Second Circuit: Business Entities Can Qualify for Transportation Worker Exemption

Can a business entity qualify for the FAA’s transportation worker exemption?  Yes.  Earlier this week, the Second Circuit held that a distribution agreement signed by a corporate entity can qualify as a “contract of employment” under the transportation worker exemption in section 1 of the FAA.  Silva v. Schmidt Baking Distribution LLC, No. 24-2103 (Dec. 22, 2025) (click here for a copy of the decision).  

The entities at issue were single-employee corporations, formed at the behest of a manufacturer in order to deliver the manufacturer’s baked goods, and the workers at issue were previously delivery drivers who were W2 employees.  However, in a footnote, the court was careful to point out it was not adopting a veil-piercing or sham entity approach.  Instead, the court adopted a literal approach and examined whether there was a “contract of employment of” transportation workers, as opposed to a contract of employment “with” transportation workers.

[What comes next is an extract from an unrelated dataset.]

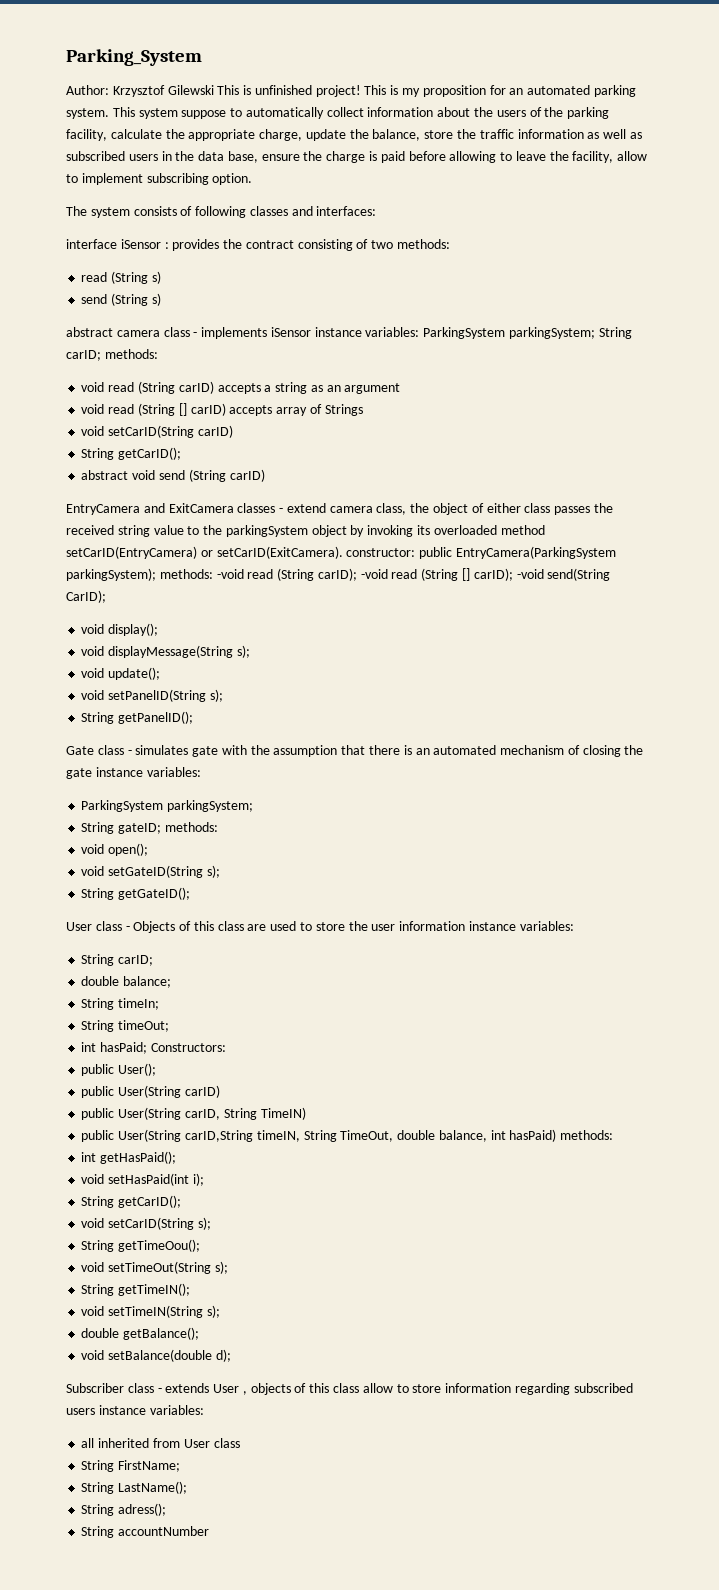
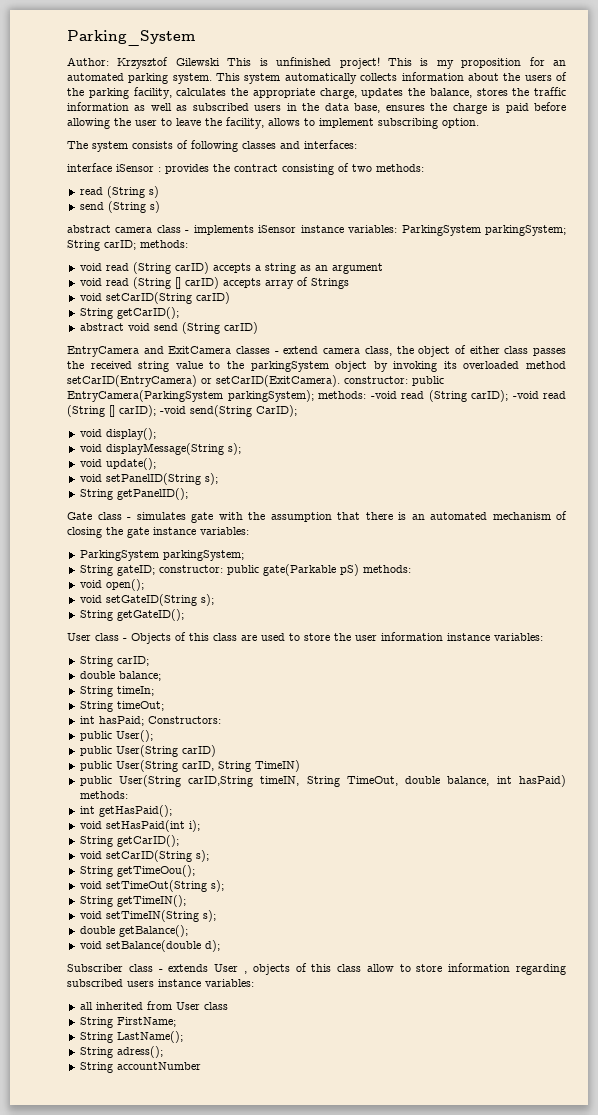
- This system suppose to automatically collect information about the users of the parking facility, calculate the appropriate charge, update the balance, store the traffic information as well as subscribed users in the data base, ensure the charge is paid before allowing to leave the facility, allow to implement subscribing option.
+ This system automatically collects information about the users of the parking facility, calculates the appropriate charge, updates the balance, stores the traffic information as well as subscribed users in the data base, ensures the charge is paid before allowing the user to leave the facility, allows to implement subscribing option.
- String gateID; methods:
+ String gateID; constructor: public gate(Parkable pS) methods:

The Second Circuit attempted to limit its holding in order to minimize the risk of conflict with other circuits, but the Second Circuit’s limitation is subject to critique.  The court drew a line between contracts involving single-employee corporations and those involving “sizeable” transportation companies, suggesting that the latter fall outside § 1 of the FAA. That distinction, however, is difficult to justify.  The exemption from § 1 of the FAA does not depend on the number of workers performing the transportation services.  Under the text of section 1 and the Supreme Court’s New Prime ruling, the phrase “contracts of employment” broadly means a contract for the performance of work by transportation workers, and the number of workers should not be relevant.  If a single-employee corporation qualifies for the exemption, it is unclear at what point the exemption disappears.  Suppose the corporation at issue in this Silva case hires a second driver as deliveries increase, then a third, and eventually a small fleet.  At no point does the nature of the work change; the contract still governs the performance of transportation services by delivery drivers engaged in interstate commerce. However, under the Second Circuit’s approach, the legal character of the contract would somehow change as the fleet grows; to avoid a clash with other Circuits, the Second Circuit unfortunately drew a line that the FAA does not support.